Ms Chohan-Khota (ANC) inquired about clause 35 which applies to government and not to private bodies. Should this clause include the Law Society?
Mr Burman replied that the new version of the Law Society will be bound. (Currently it is only an association of four existing statutory bodies. However it will fall within the definition of 'governmental body' as defined in 1(1)(v) of the Bill, and will therefore be subject to this.)
Ms Chohan-Khota said that she was really asking how clause 35 will apply to individual lawyers and whether they and their clients could claim their information should be excluded by clause 35.
The chairperson quizzed Mr Burman on section four of the submission regarding civil and criminal discovery. Clause 35 provides for a governmental body to refuse to reveal information on the grounds that the information is 'privileged from production in legal proceedings'. If the LSSA scrap this government right then surely it is giving unfair advantage to non-state litigants?
Mr Burman agreed that the right should be scrapped with regard to both private and governmental bodies and that clause 35 was merely being used as an example. The aim of point four, especially paragraph 4.2 was to state that professional privilege is well rooted and established in the legal system. The Bill's formulation says that when legal proceedings are determined, the information can be revealed. Paragraph 4.2 of submission says that there is no possibility of revealing privileged information after determination of the legal proceedings to which it relates and that the Bill's inclusion of this duty will inhibit the work of legal professionals.
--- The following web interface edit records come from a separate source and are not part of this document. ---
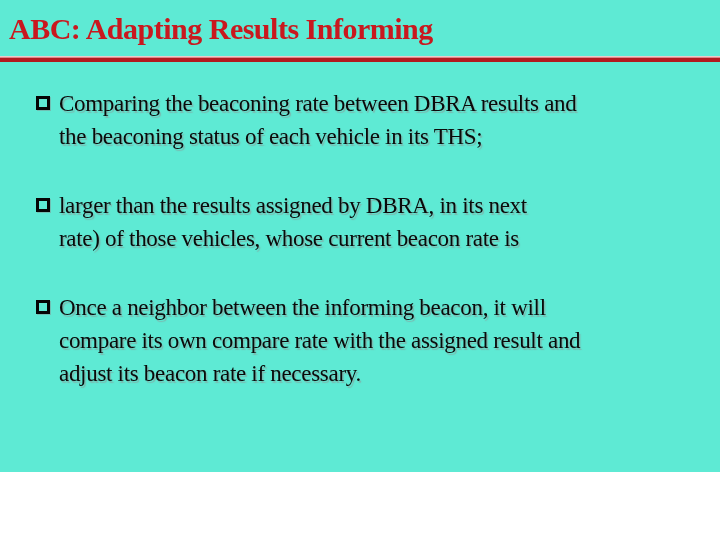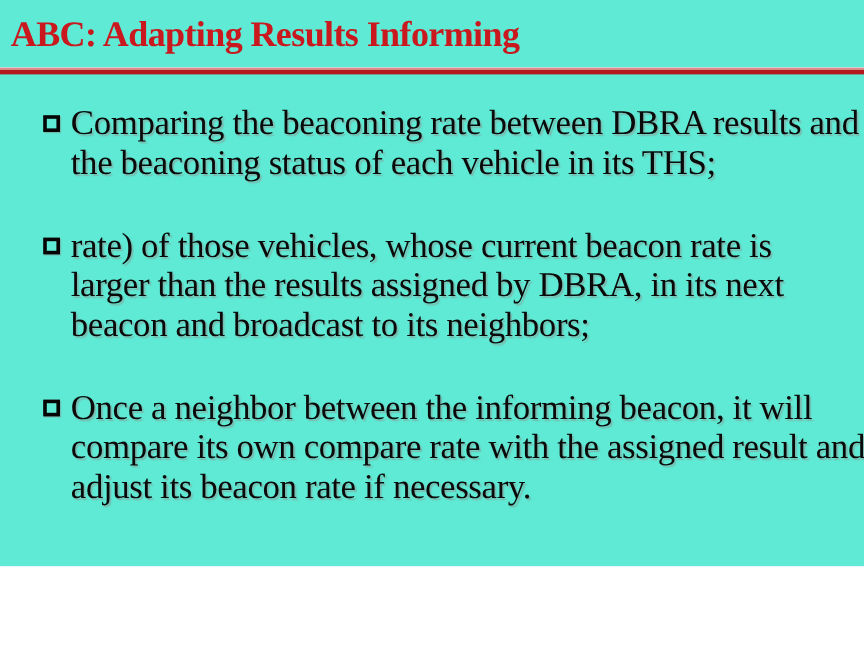--- a/index.html
+++ b/index.html
@@ -57,7 +57,7 @@
     margin-left: 9px;
   }
   .line {
-    font-size: 29px;
+    font-size: 23px;
     line-height: 33px;
     letter-spacing: -0.3px;
     color: #0a0a0a;

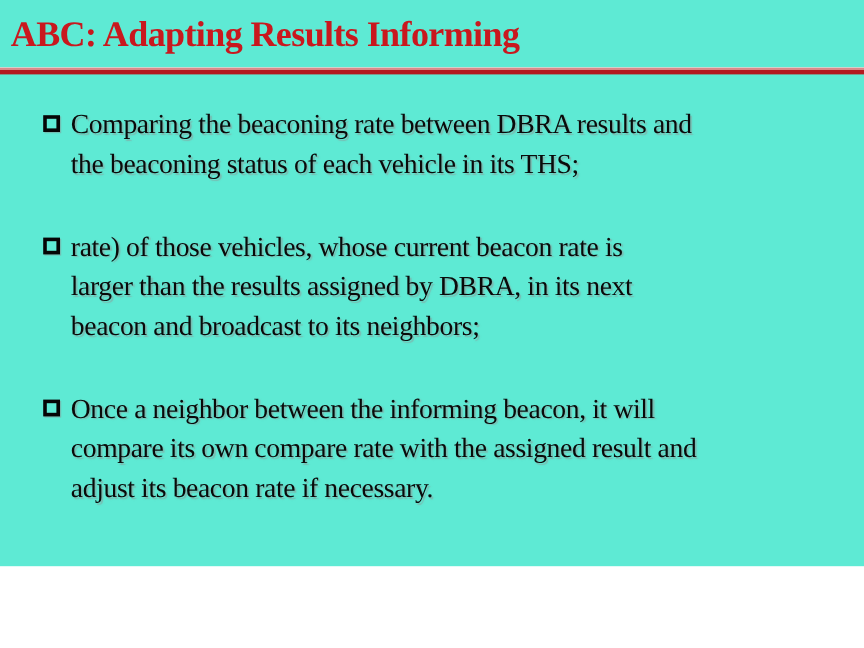--- a/index.html
+++ b/index.html
@@ -90,8 +90,8 @@
       <div class="bullet">
         <span class="marker"></span>
         <div class="lines">
+          <div class="line">larger than the results assigned by DBRA, in its next</div>
           <div class="line">rate) of those vehicles, whose current beacon rate is</div>
-          <div class="line">larger than the results assigned by DBRA, in its next</div>
           <div class="line">beacon and broadcast to its neighbors;</div>
         </div>
       </div>

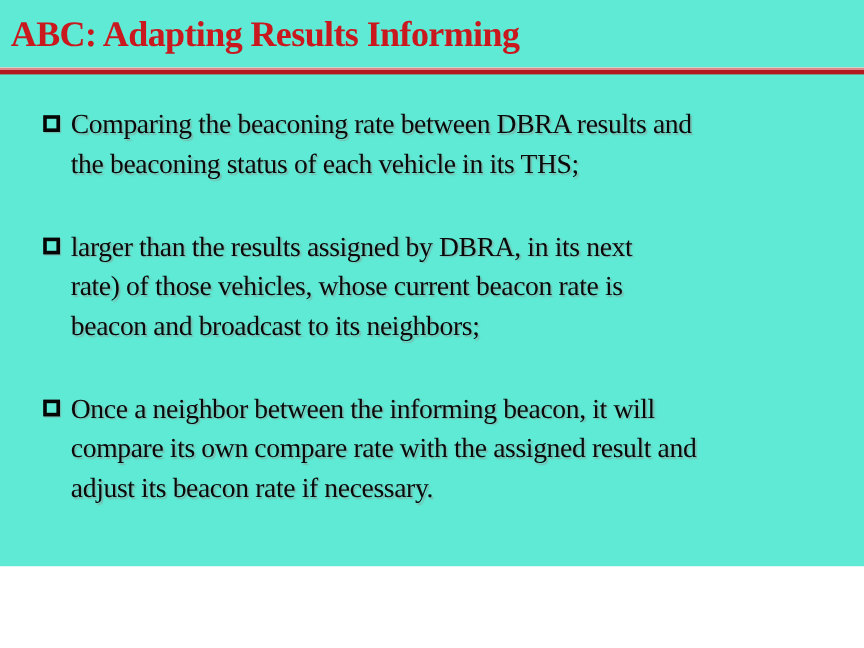--- a/index.html
+++ b/index.html
@@ -92,7 +92,6 @@
         <div class="lines">
           <div class="line">larger than the results assigned by DBRA, in its next</div>
           <div class="line">rate) of those vehicles, whose current beacon rate is</div>
-          <div class="line">beacon and broadcast to its neighbors;</div>
         </div>
       </div>
       <div class="bullet">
Mr Mzizi (IFP) Should this act work retrospectively, and how far retrospectively? Mr D Burman said that retrospectively had not really been considered but that considering South Africa's past, it was probably not a good idea - there would be too much to undo. However the Constitution sets no limit on the rights it has given people so perhaps one will have to consider retrospective application.
Imam G Solomons (ANC) asked whether alternatives - such as tribunals - had been considered to the costly process applications to the High Court or Human Rights Commission.
Mr Burman said that as the Constitution gives the right to information there must be ways to deal with this. As the Bill stands the LSSA is concerned that it will lead to applications being made to the High Court and Human Rights Commission. There are many alternatives to these but they could only be used if the Bill is changed.